--- EXERCISE ---
When every entry has been read, print each one back exactly.

--- GIVEN ENTRIES ---
--- --- ---

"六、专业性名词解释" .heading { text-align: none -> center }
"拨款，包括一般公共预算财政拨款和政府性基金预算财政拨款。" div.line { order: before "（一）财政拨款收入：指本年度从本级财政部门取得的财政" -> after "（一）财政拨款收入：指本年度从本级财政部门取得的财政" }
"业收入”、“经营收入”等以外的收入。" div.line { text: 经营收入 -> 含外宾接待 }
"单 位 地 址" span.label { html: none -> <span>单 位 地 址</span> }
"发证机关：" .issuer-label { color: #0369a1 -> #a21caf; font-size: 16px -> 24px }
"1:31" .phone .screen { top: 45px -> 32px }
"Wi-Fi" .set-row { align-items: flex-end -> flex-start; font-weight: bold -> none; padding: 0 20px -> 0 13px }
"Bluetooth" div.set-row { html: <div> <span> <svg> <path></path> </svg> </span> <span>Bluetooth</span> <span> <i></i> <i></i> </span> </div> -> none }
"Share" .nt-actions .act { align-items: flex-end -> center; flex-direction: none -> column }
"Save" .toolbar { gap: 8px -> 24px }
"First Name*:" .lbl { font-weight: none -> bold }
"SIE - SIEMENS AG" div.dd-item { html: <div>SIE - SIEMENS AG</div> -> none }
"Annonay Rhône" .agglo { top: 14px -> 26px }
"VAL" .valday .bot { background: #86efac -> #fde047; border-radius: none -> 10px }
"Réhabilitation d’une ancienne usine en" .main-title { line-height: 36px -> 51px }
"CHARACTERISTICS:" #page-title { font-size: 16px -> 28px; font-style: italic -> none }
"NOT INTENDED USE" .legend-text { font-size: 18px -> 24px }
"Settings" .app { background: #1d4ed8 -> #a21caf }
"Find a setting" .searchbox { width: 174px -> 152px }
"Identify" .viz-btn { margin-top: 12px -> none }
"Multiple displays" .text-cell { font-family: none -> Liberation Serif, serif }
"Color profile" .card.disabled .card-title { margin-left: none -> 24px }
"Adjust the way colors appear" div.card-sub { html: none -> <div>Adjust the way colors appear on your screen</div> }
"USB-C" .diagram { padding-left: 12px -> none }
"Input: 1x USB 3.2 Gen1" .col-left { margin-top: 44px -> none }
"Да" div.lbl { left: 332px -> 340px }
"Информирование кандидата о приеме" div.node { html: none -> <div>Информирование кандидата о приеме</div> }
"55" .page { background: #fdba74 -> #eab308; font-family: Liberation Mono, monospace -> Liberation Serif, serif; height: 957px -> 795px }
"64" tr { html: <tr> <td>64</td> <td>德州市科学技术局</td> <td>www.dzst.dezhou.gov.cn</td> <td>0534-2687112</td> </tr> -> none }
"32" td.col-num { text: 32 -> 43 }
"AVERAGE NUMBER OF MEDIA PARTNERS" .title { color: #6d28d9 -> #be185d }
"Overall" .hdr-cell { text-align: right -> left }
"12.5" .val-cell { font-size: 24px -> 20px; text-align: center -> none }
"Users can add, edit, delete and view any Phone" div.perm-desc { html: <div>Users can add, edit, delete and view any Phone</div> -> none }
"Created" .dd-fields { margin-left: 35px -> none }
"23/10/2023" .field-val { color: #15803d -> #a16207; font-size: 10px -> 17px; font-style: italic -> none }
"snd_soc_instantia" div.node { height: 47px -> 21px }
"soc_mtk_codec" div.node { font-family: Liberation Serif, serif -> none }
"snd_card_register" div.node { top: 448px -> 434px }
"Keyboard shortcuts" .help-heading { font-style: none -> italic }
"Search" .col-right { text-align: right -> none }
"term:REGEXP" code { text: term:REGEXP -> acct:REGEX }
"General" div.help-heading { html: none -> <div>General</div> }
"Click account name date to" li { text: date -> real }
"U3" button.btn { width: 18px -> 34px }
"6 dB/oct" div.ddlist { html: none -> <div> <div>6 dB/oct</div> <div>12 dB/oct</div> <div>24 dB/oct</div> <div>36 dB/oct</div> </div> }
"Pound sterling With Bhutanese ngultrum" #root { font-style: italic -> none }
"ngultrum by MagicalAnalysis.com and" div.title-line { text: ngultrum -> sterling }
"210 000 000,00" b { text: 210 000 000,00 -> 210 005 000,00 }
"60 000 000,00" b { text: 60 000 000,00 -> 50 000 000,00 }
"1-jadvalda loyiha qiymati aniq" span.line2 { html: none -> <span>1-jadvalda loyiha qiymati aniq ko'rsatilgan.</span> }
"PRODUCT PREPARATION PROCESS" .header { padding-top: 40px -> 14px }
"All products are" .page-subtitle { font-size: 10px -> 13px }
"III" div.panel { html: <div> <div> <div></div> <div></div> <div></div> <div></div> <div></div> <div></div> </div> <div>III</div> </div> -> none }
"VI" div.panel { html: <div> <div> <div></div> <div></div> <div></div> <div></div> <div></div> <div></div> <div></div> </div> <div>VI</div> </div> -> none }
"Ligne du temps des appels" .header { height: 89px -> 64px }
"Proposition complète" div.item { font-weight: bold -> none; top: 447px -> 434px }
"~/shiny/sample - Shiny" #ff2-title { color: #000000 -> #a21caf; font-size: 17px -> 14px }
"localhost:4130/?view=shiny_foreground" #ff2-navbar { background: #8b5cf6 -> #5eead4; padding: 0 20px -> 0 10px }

--- --- ---

--- TASK ANSWER ---
"六、专业性名词解释" .heading { text-align: none -> center }
"拨款，包括一般公共预算财政拨款和政府性基金预算财政拨款。" div.line { order: before "（一）财政拨款收入：指本年度从本级财政部门取得的财政" -> after "（一）财政拨款收入：指本年度从本级财政部门取得的财政" }
"业收入”、“经营收入”等以外的收入。" div.line { text: 经营收入 -> 含外宾接待 }
"单 位 地 址" span.label { html: none -> <span>单 位 地 址</span> }
"发证机关：" .issuer-label { color: #0369a1 -> #a21caf; font-size: 16px -> 24px }
"1:31" .phone .screen { top: 45px -> 32px }
"Wi-Fi" .set-row { align-items: flex-end -> flex-start; font-weight: bold -> none; padding: 0 20px -> 0 13px }
"Bluetooth" div.set-row { html: <div> <span> <svg> <path></path> </svg> </span> <span>Bluetooth</span> <span> <i></i> <i></i> </span> </div> -> none }
"Share" .nt-actions .act { align-items: flex-end -> center; flex-direction: none -> column }
"Save" .toolbar { gap: 8px -> 24px }
"First Name*:" .lbl { font-weight: none -> bold }
"SIE - SIEMENS AG" div.dd-item { html: <div>SIE - SIEMENS AG</div> -> none }
"Annonay Rhône" .agglo { top: 14px -> 26px }
"VAL" .valday .bot { background: #86efac -> #fde047; border-radius: none -> 10px }
"Réhabilitation d’une ancienne usine en" .main-title { line-height: 36px -> 51px }
"CHARACTERISTICS:" #page-title { font-size: 16px -> 28px; font-style: italic -> none }
"NOT INTENDED USE" .legend-text { font-size: 18px -> 24px }
"Settings" .app { background: #1d4ed8 -> #a21caf }
"Find a setting" .searchbox { width: 174px -> 152px }
"Identify" .viz-btn { margin-top: 12px -> none }
"Multiple displays" .text-cell { font-family: none -> Liberation Serif, serif }
"Color profile" .card.disabled .card-title { margin-left: none -> 24px }
"Adjust the way colors appear" div.card-sub { html: none -> <div>Adjust the way colors appear on your screen</div> }
"USB-C" .diagram { padding-left: 12px -> none }
"Input: 1x USB 3.2 Gen1" .col-left { margin-top: 44px -> none }
"Да" div.lbl { left: 332px -> 340px }
"Информирование кандидата о приеме" div.node { html: none -> <div>Информирование кандидата о приеме</div> }
"55" .page { background: #fdba74 -> #eab308; font-family: Liberation Mono, monospace -> Liberation Serif, serif; height: 957px -> 795px }
"64" tr { html: <tr> <td>64</td> <td>德州市科学技术局</td> <td>www.dzst.dezhou.gov.cn</td> <td>0534-2687112</td> </tr> -> none }
"32" td.col-num { text: 32 -> 43 }
"AVERAGE NUMBER OF MEDIA PARTNERS" .title { color: #6d28d9 -> #be185d }
"Overall" .hdr-cell { text-align: right -> left }
"12.5" .val-cell { font-size: 24px -> 20px; text-align: center -> none }
"Users can add, edit, delete and view any Phone" div.perm-desc { html: <div>Users can add, edit, delete and view any Phone</div> -> none }
"Created" .dd-fields { margin-left: 35px -> none }
"23/10/2023" .field-val { color: #15803d -> #a16207; font-size: 10px -> 17px; font-style: italic -> none }
"snd_soc_instantia" div.node { height: 47px -> 21px }
"soc_mtk_codec" div.node { font-family: Liberation Serif, serif -> none }
"snd_card_register" div.node { top: 448px -> 434px }
"Keyboard shortcuts" .help-heading { font-style: none -> italic }
"Search" .col-right { text-align: right -> none }
"term:REGEXP" code { text: term:REGEXP -> acct:REGEX }
"General" div.help-heading { html: none -> <div>General</div> }
"Click account name date to" li { text: date -> real }
"U3" button.btn { width: 18px -> 34px }
"6 dB/oct" div.ddlist { html: none -> <div> <div>6 dB/oct</div> <div>12 dB/oct</div> <div>24 dB/oct</div> <div>36 dB/oct</div> </div> }
"Pound sterling With Bhutanese ngultrum" #root { font-style: italic -> none }
"ngultrum by MagicalAnalysis.com and" div.title-line { text: ngultrum -> sterling }
"210 000 000,00" b { text: 210 000 000,00 -> 210 005 000,00 }
"60 000 000,00" b { text: 60 000 000,00 -> 50 000 000,00 }
"1-jadvalda loyiha qiymati aniq" span.line2 { html: none -> <span>1-jadvalda loyiha qiymati aniq ko'rsatilgan.</span> }
"PRODUCT PREPARATION PROCESS" .header { padding-top: 40px -> 14px }
"All products are" .page-subtitle { font-size: 10px -> 13px }
"III" div.panel { html: <div> <div> <div></div> <div></div> <div></div> <div></div> <div></div> <div></div> </div> <div>III</div> </div> -> none }
"VI" div.panel { html: <div> <div> <div></div> <div></div> <div></div> <div></div> <div></div> <div></div> <div></div> </div> <div>VI</div> </div> -> none }
"Ligne du temps des appels" .header { height: 89px -> 64px }
"Proposition complète" div.item { font-weight: bold -> none; top: 447px -> 434px }
"~/shiny/sample - Shiny" #ff2-title { color: #000000 -> #a21caf; font-size: 17px -> 14px }
"localhost:4130/?view=shiny_foreground" #ff2-navbar { background: #8b5cf6 -> #5eead4; padding: 0 20px -> 0 10px }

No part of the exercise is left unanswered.